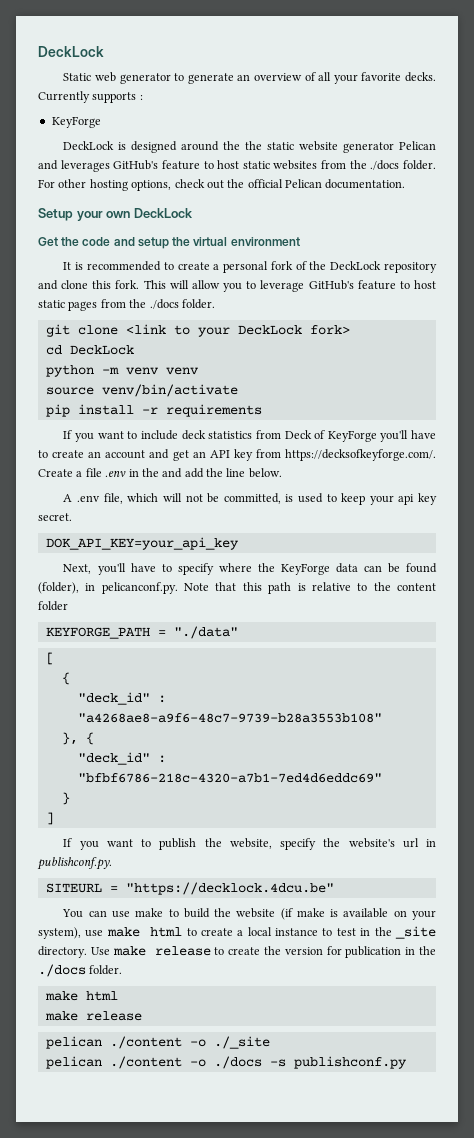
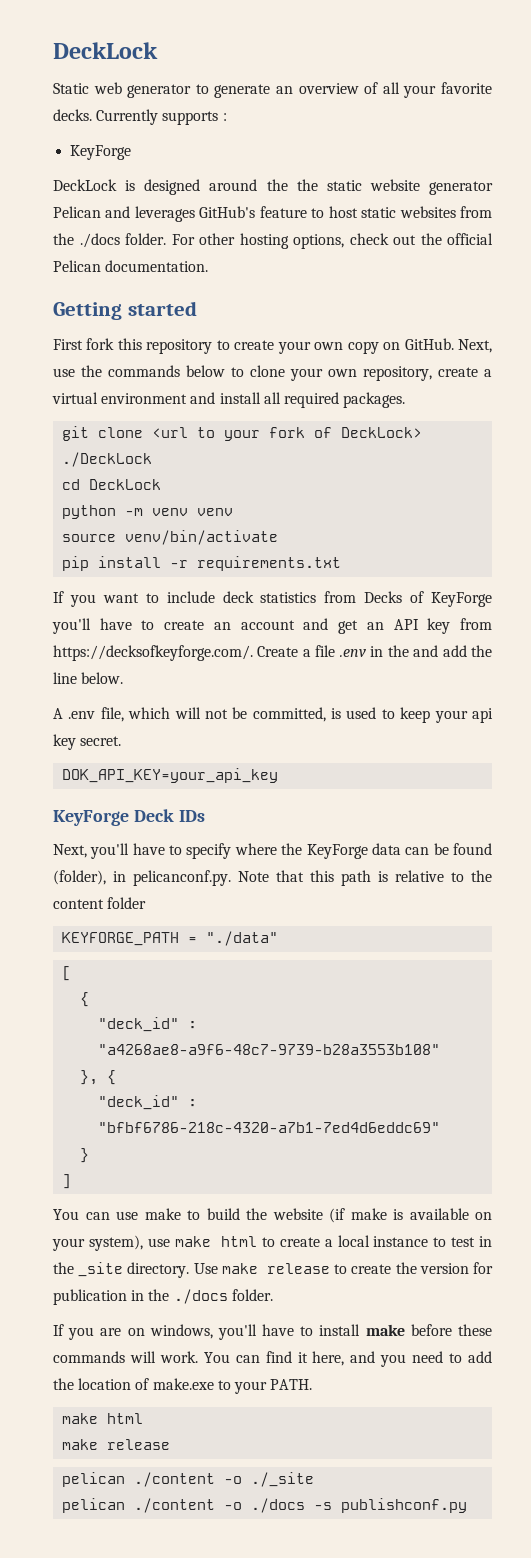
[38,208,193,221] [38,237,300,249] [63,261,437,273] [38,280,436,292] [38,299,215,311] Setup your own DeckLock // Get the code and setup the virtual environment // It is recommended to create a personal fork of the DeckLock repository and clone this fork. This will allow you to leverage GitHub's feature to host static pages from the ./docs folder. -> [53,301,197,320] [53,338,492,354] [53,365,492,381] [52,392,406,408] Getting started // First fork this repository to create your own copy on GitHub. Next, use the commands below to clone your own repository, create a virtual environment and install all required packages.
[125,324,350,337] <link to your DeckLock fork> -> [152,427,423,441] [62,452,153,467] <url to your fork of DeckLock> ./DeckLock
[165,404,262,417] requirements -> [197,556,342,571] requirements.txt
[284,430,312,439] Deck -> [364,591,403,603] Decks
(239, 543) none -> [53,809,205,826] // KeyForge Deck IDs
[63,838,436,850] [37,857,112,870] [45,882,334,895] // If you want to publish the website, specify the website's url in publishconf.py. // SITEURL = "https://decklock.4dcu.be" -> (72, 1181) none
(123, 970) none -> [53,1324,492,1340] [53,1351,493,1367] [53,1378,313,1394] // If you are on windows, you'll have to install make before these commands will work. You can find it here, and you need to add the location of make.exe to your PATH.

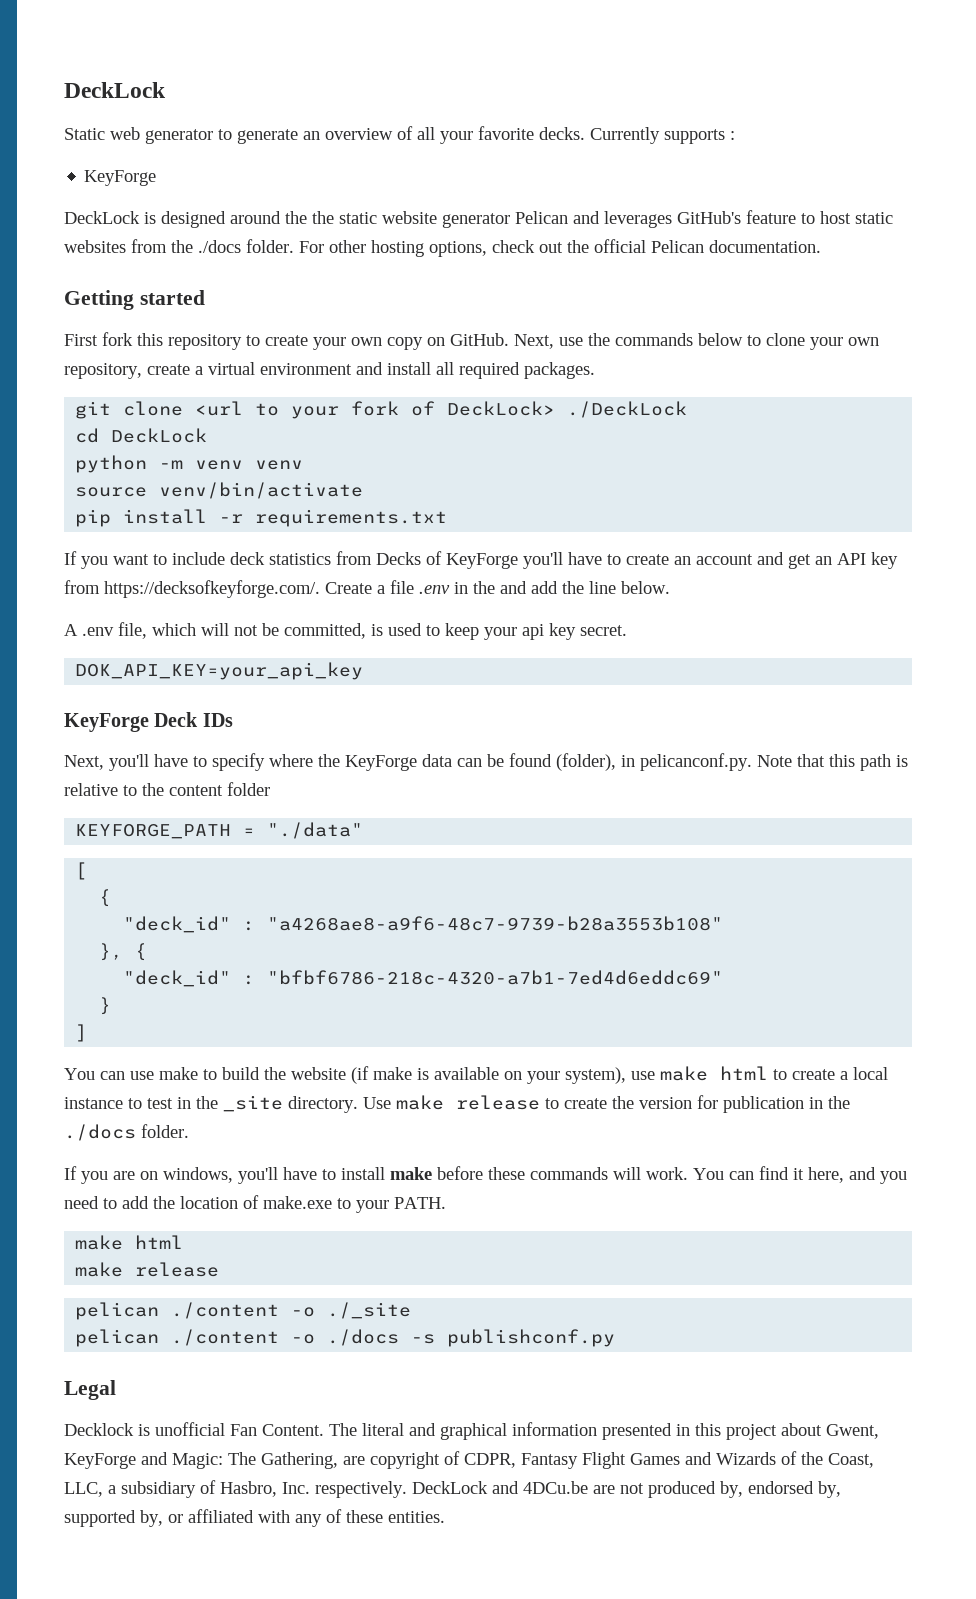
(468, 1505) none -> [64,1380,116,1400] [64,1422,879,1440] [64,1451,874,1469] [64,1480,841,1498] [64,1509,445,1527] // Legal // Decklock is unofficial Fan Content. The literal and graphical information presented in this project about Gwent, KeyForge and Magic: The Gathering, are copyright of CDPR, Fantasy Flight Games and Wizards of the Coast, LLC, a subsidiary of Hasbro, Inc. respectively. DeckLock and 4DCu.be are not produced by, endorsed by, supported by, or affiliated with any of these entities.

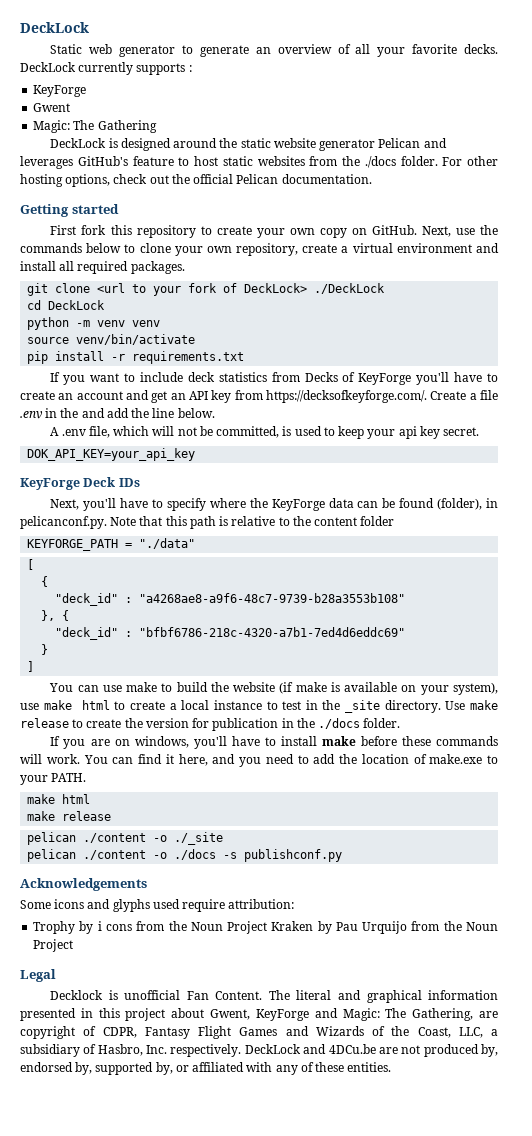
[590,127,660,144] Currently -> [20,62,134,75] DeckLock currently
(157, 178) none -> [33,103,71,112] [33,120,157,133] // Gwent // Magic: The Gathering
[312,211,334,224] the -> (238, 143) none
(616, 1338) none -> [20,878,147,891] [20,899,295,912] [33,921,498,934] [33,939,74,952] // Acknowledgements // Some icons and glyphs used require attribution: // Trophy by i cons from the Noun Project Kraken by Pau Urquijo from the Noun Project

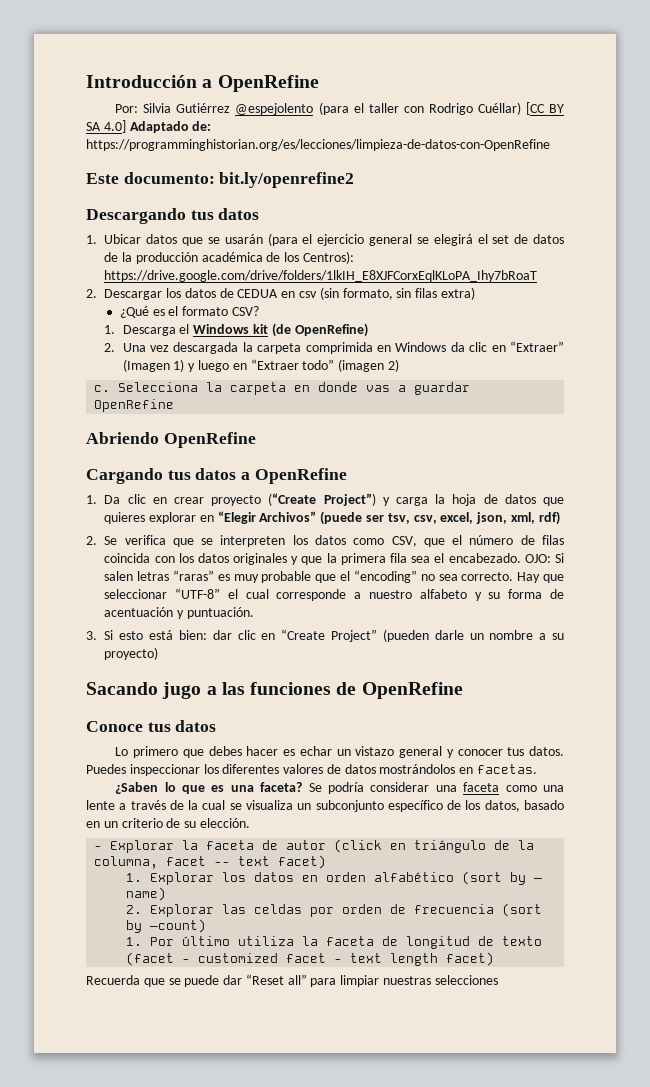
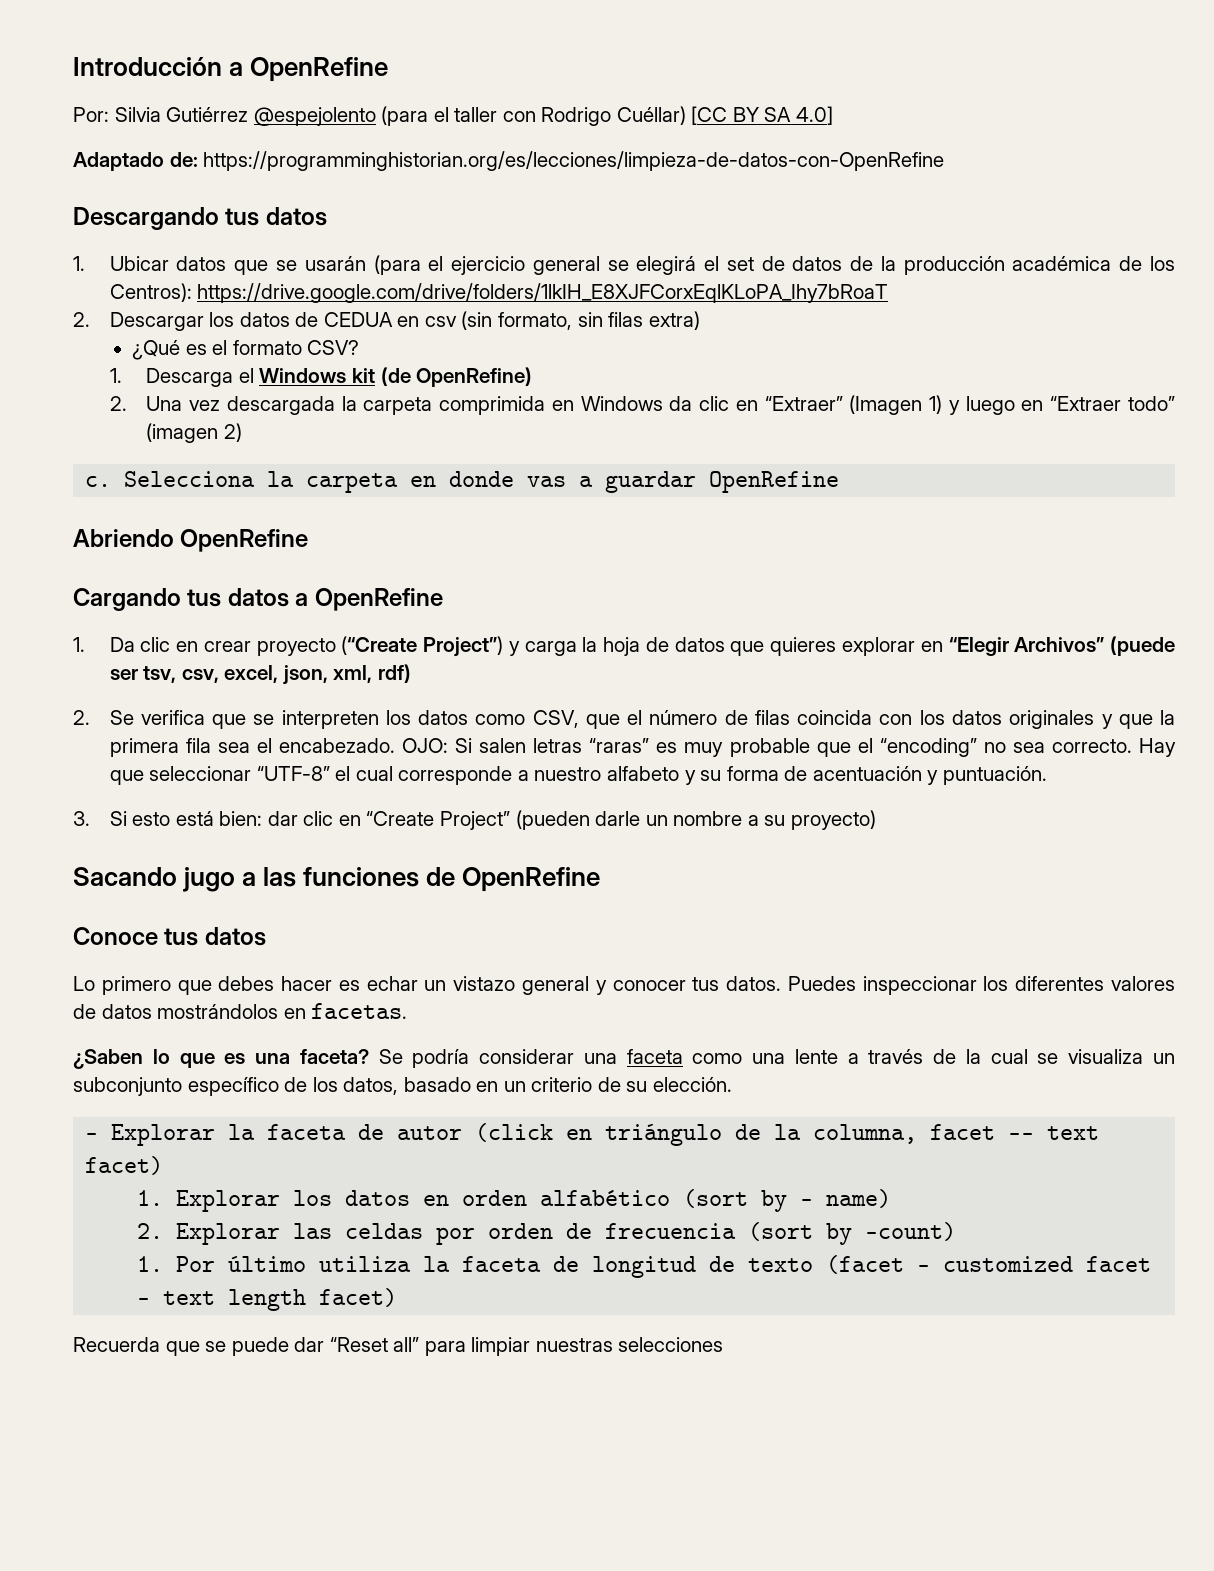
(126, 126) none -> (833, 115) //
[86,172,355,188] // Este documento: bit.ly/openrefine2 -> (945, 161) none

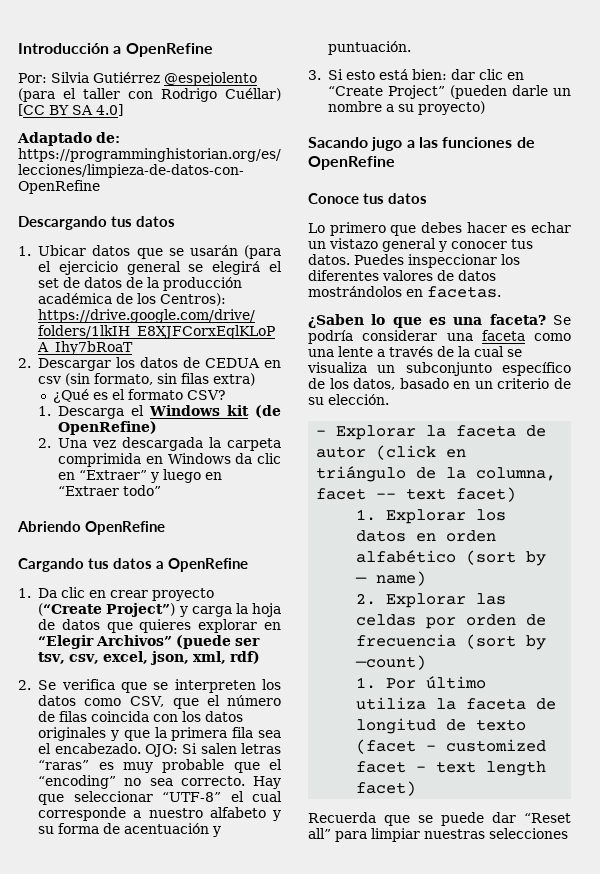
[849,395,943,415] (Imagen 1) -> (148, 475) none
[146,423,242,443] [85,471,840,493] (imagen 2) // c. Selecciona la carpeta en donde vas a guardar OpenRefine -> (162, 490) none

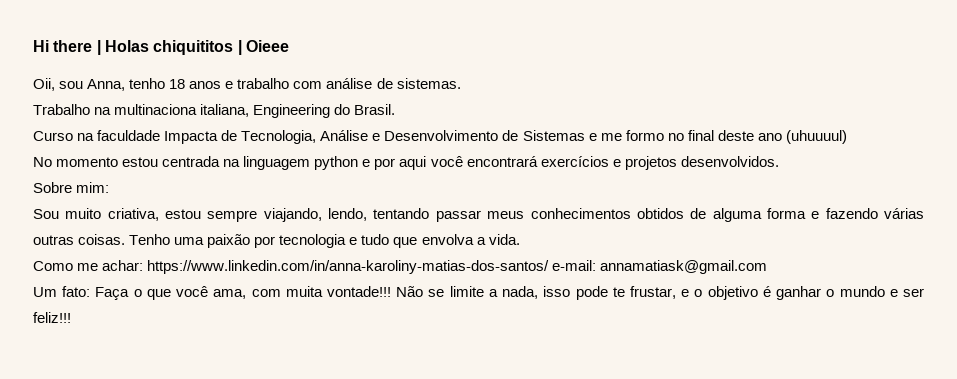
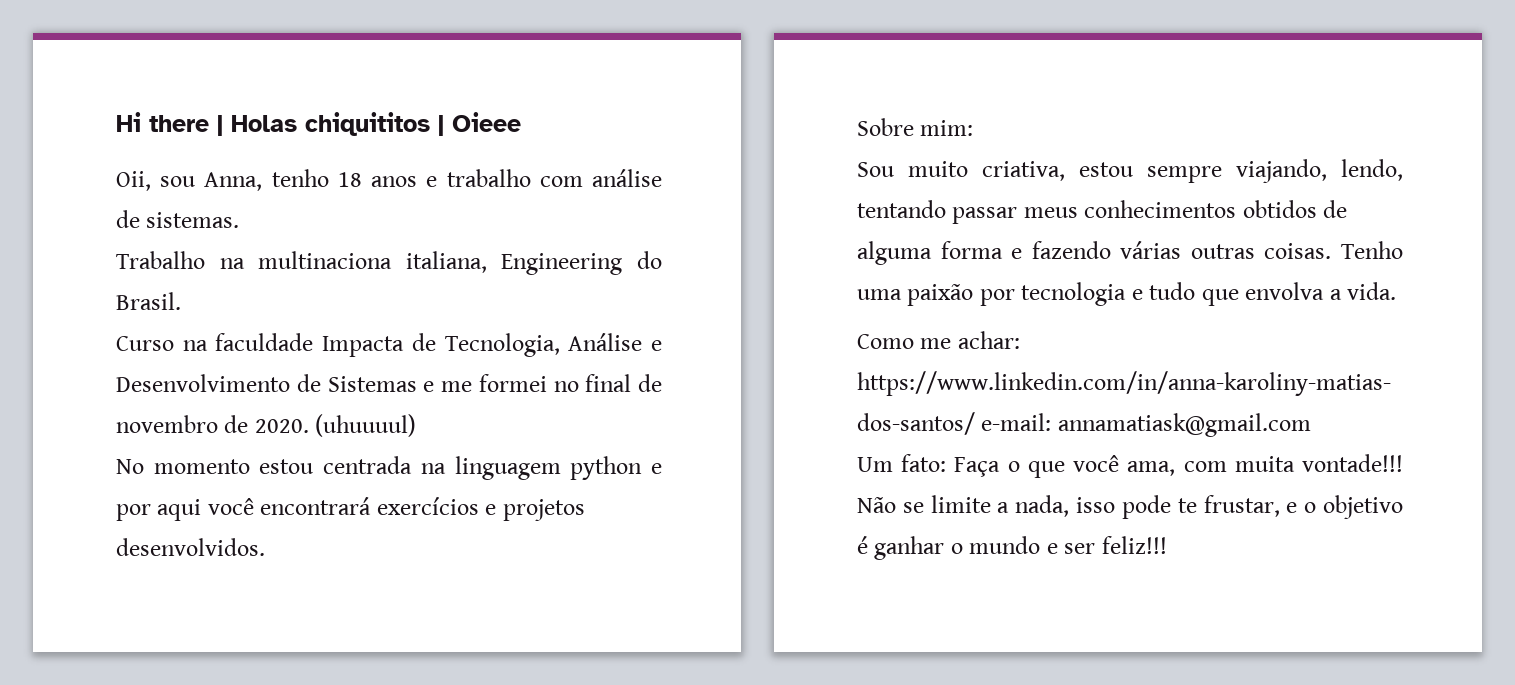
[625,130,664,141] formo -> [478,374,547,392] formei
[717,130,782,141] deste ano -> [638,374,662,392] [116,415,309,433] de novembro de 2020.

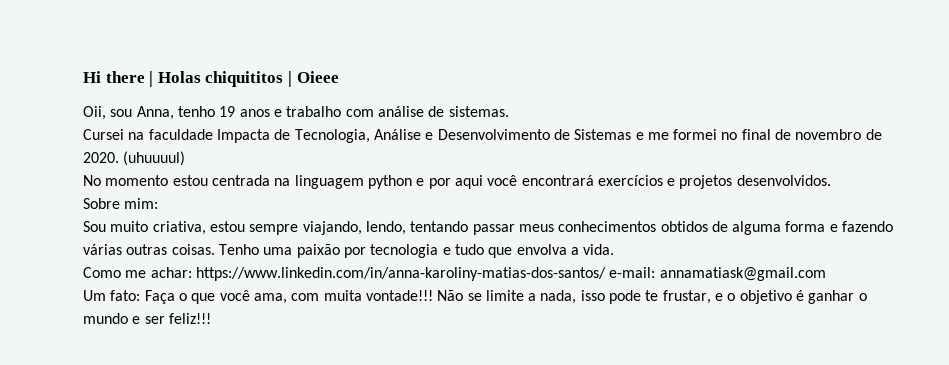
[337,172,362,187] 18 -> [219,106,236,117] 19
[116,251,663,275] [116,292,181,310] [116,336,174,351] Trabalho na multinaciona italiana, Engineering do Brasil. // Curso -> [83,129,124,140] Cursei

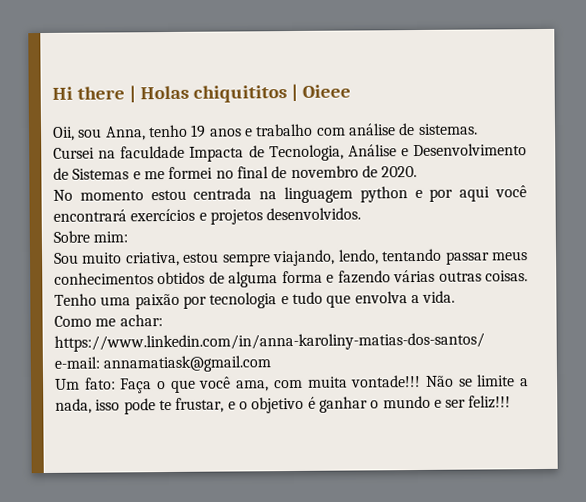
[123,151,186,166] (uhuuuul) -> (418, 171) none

-------

* _Task directions_: With the pictures dropped, write out all of the entries word for word.

* _Response_:
[38,208,193,221] [38,237,300,249] [63,261,437,273] [38,280,436,292] [38,299,215,311] Setup your own DeckLock // Get the code and setup the virtual environment // It is recommended to create a personal fork of the DeckLock repository and clone this fork. This will allow you to leverage GitHub's feature to host static pages from the ./docs folder. -> [53,301,197,320] [53,338,492,354] [53,365,492,381] [52,392,406,408] Getting started // First fork this repository to create your own copy on GitHub. Next, use the commands below to clone your own repository, create a virtual environment and install all required packages.
[125,324,350,337] <link to your DeckLock fork> -> [152,427,423,441] [62,452,153,467] <url to your fork of DeckLock> ./DeckLock
[165,404,262,417] requirements -> [197,556,342,571] requirements.txt
[284,430,312,439] Deck -> [364,591,403,603] Decks
(239, 543) none -> [53,809,205,826] // KeyForge Deck IDs
[63,838,436,850] [37,857,112,870] [45,882,334,895] // If you want to publish the website, specify the website's url in publishconf.py. // SITEURL = "https://decklock.4dcu.be" -> (72, 1181) none
(123, 970) none -> [53,1324,492,1340] [53,1351,493,1367] [53,1378,313,1394] // If you are on windows, you'll have to install make before these commands will work. You can find it here, and you need to add the location of make.exe to your PATH.

(468, 1505) none -> [64,1380,116,1400] [64,1422,879,1440] [64,1451,874,1469] [64,1480,841,1498] [64,1509,445,1527] // Legal // Decklock is unofficial Fan Content. The literal and graphical information presented in this project about Gwent, KeyForge and Magic: The Gathering, are copyright of CDPR, Fantasy Flight Games and Wizards of the Coast, LLC, a subsidiary of Hasbro, Inc. respectively. DeckLock and 4DCu.be are not produced by, endorsed by, supported by, or affiliated with any of these entities.

[590,127,660,144] Currently -> [20,62,134,75] DeckLock currently
(157, 178) none -> [33,103,71,112] [33,120,157,133] // Gwent // Magic: The Gathering
[312,211,334,224] the -> (238, 143) none
(616, 1338) none -> [20,878,147,891] [20,899,295,912] [33,921,498,934] [33,939,74,952] // Acknowledgements // Some icons and glyphs used require attribution: // Trophy by i cons from the Noun Project Kraken by Pau Urquijo from the Noun Project

(126, 126) none -> (833, 115) //
[86,172,355,188] // Este documento: bit.ly/openrefine2 -> (945, 161) none

[849,395,943,415] (Imagen 1) -> (148, 475) none
[146,423,242,443] [85,471,840,493] (imagen 2) // c. Selecciona la carpeta en donde vas a guardar OpenRefine -> (162, 490) none

[625,130,664,141] formo -> [478,374,547,392] formei
[717,130,782,141] deste ano -> [638,374,662,392] [116,415,309,433] de novembro de 2020.

[337,172,362,187] 18 -> [219,106,236,117] 19
[116,251,663,275] [116,292,181,310] [116,336,174,351] Trabalho na multinaciona italiana, Engineering do Brasil. // Curso -> [83,129,124,140] Cursei

[123,151,186,166] (uhuuuul) -> (418, 171) none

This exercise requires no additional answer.